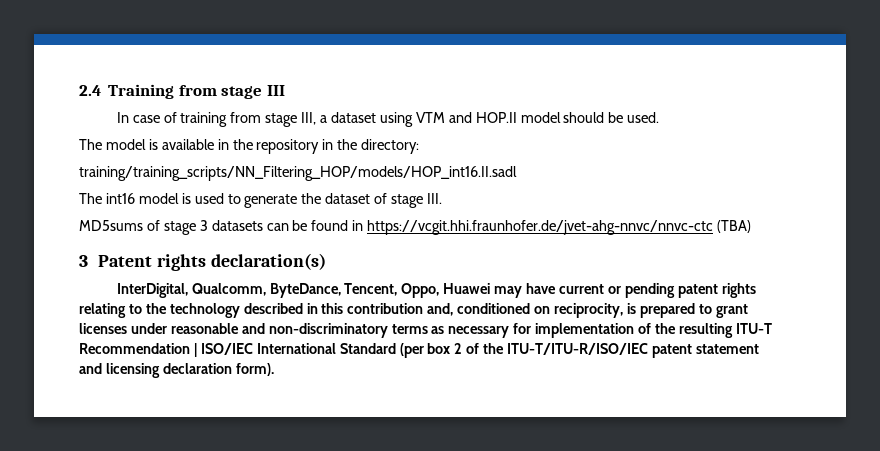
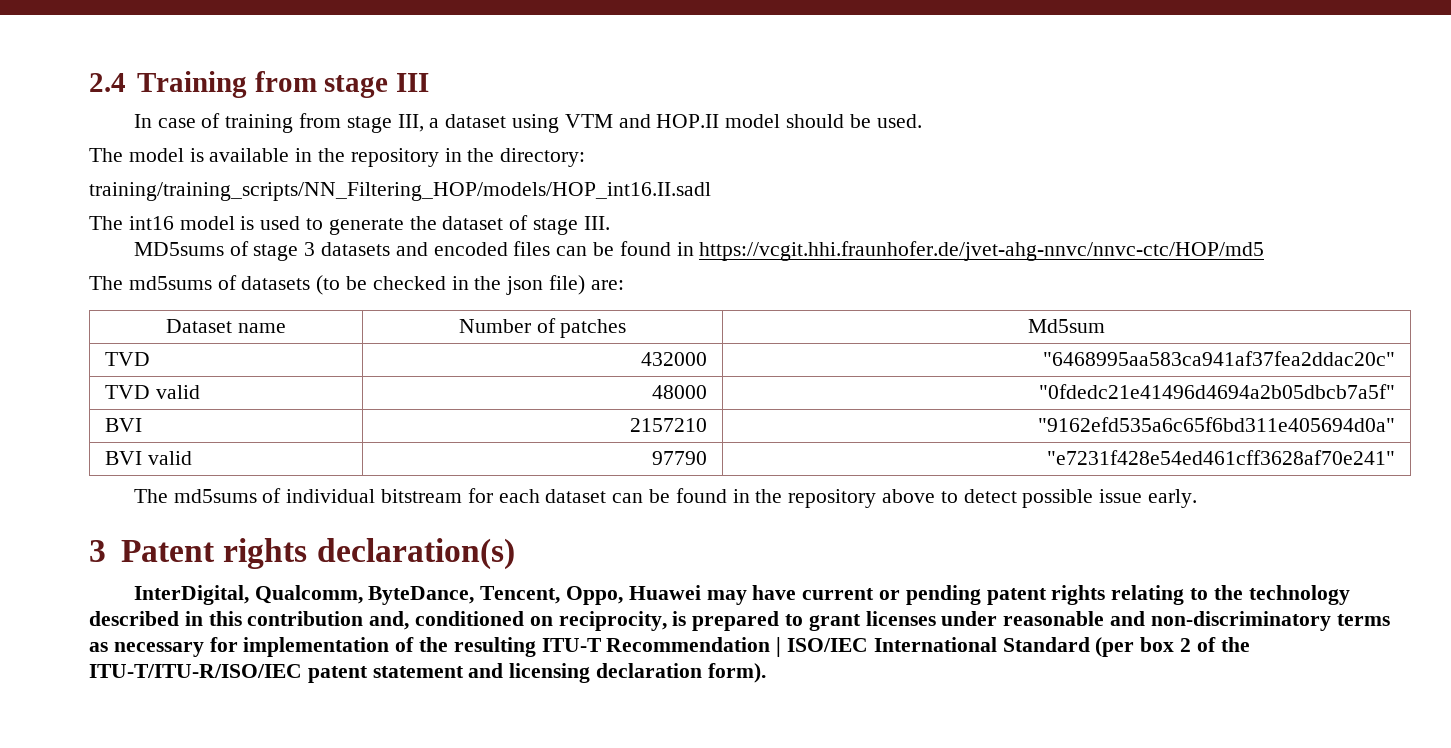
- MD5sums of stage 3 datasets can be found in https://vcgit.hhi.fraunhofer.de/jvet-ahg-nnvc/nnvc-ctc (TBA)
+ MD5sums of stage 3 datasets and encoded files can be found in https://vcgit.hhi.fraunhofer.de/jvet-ahg-nnvc/nnvc-ctc/HOP/md5
+ The md5sums of datasets (to be checked in the json file) are:
+ Dataset name | Number of patches | Md5sum
+ TVD | 432000 | "6468995aa583ca941af37fea2ddac20c"
+ TVD valid | 48000 | "0fdedc21e41496d4694a2b05dbcb7a5f"
+ BVI | 2157210 | "9162efd535a6c65f6bd311e405694d0a"
+ BVI valid | 97790 | "e7231f428e54ed461cff3628af70e241"
+ The md5sums of individual bitstream for each dataset can be found in the repository above to detect possible issue early.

■ ■ ■ ■

■ TASK: Look through the material for "jvet". Copy each line that has it.

■ THE COMPLETED TASK:
- MD5sums of stage 3 datasets can be found in https://vcgit.hhi.fraunhofer.de/jvet-ahg-nnvc/nnvc-ctc (TBA)
+ MD5sums of stage 3 datasets and encoded files can be found in https://vcgit.hhi.fraunhofer.de/jvet-ahg-nnvc/nnvc-ctc/HOP/md5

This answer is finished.